Beberapa pengadilan, misalnya, telah menerima tekanan menstruasi sebagai faktor mitigasi dalam penghukuman pelanggar wanita, argumennya adalah bahwa “perempuan berada dalam fase pra-menstruasi mereka dan karena itu mereka tidak dapat berpikir dengan benar dan melakukan hal-hal yang seharusnya tidak mereka lakukan, “Kata Leeners. Seorang profesor hukum Amerika yang pernah terkenal berpendapat bahwa stres pramenstruasi harus dianggap sebagai bentuk kegilaan sementara.

Namun, menurut Leeners, “perubahan siklus menstruasi hormonal wanita tidak membatasi mereka dalam fungsi kognitif mereka.”

Timnya tidak mempelajari “gangguan dysphoric pramenstruasi,” kondisi yang melemahkan yang diperkirakan mempengaruhi dua hingga lima persen wanita yang dapat menyebabkan depresi berat, mudah tersinggung dan perubahan mood sebelum menstruasi.

Juga, walaupun sampel mereka lebih besar dari kebanyakan, masih melibatkan kurang dari 100 wanita.
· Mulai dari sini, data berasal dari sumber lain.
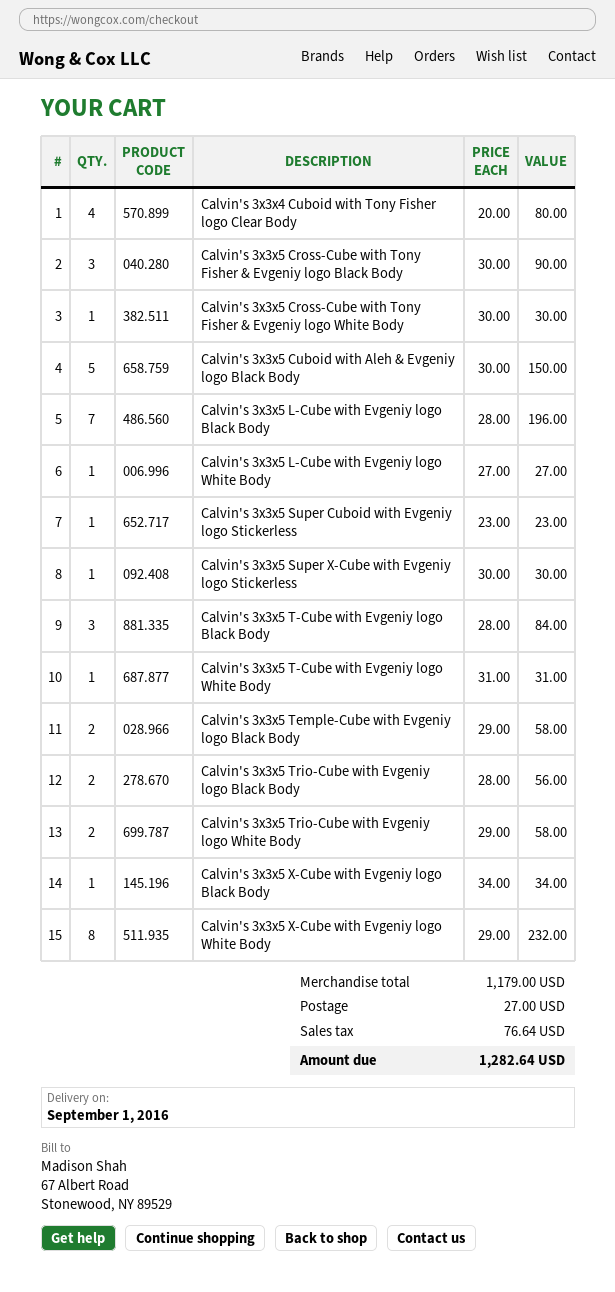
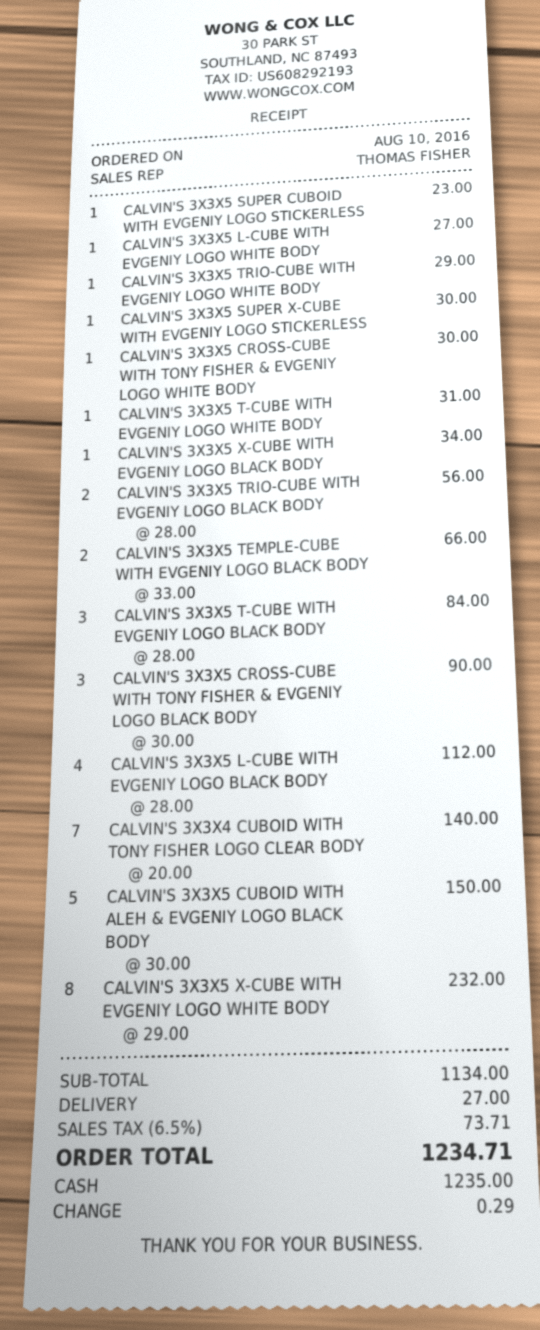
Calvin's 3x3x4 Cuboid with Tony Fisher logo Clear Body: 4 x 20.00 = 80.00 -> 7 x 20.00 = 140.00
Calvin's 3x3x5 L-Cube with Evgeniy logo Black Body: 7 x 28.00 = 196.00 -> 4 x 28.00 = 112.00
Calvin's 3x3x5 Temple-Cube with Evgeniy logo Black Body: 2 x 29.00 = 58.00 -> 2 x 33.00 = 66.00
Calvin's 3x3x5 Trio-Cube with Evgeniy logo White Body: 2 x 29.00 = 58.00 -> 1 x 29.00 = 29.00
subtotal: 1179.00 -> 1134.00
tax: 76.64 -> 73.71
total: 1282.64 -> 1234.71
Selain itu, para peneliti hanya menilai tiga fungsi otak, yang, mereka catat “tentu tidak lengkap dan karenanya tidak mencakup keseluruhan fungsi kognitif.”

Satu studi yang diterbitkan oleh periset Inggris pada tahun 2014 menemukan bahwa wanita tampil lebih buruk pada tugas otak berbasis perhatian – mereka lebih lambat dan kurang akurat – saat mereka mengalami kram dan nyeri terkait periode. Awal tahun ini surat kabar Inggris Independent melaporkan bahwa Italia mempertimbangkan sebuah rancangan undang-undang yang mengharuskan perusahaan mengizinkan karyawan perempuan tiga hari cuti dibayar per bulan untuk periode yang menyakitkan.

Sekitar sepertiga dari wanita dalam penelitian baru memiliki endometriosis atau sindrom ovarium polikistik, yang dapat mempengaruhi kadar hormon. Namun, temuan tersebut dilakukan setelah para peneliti mengendalikan masalah endokrinologi.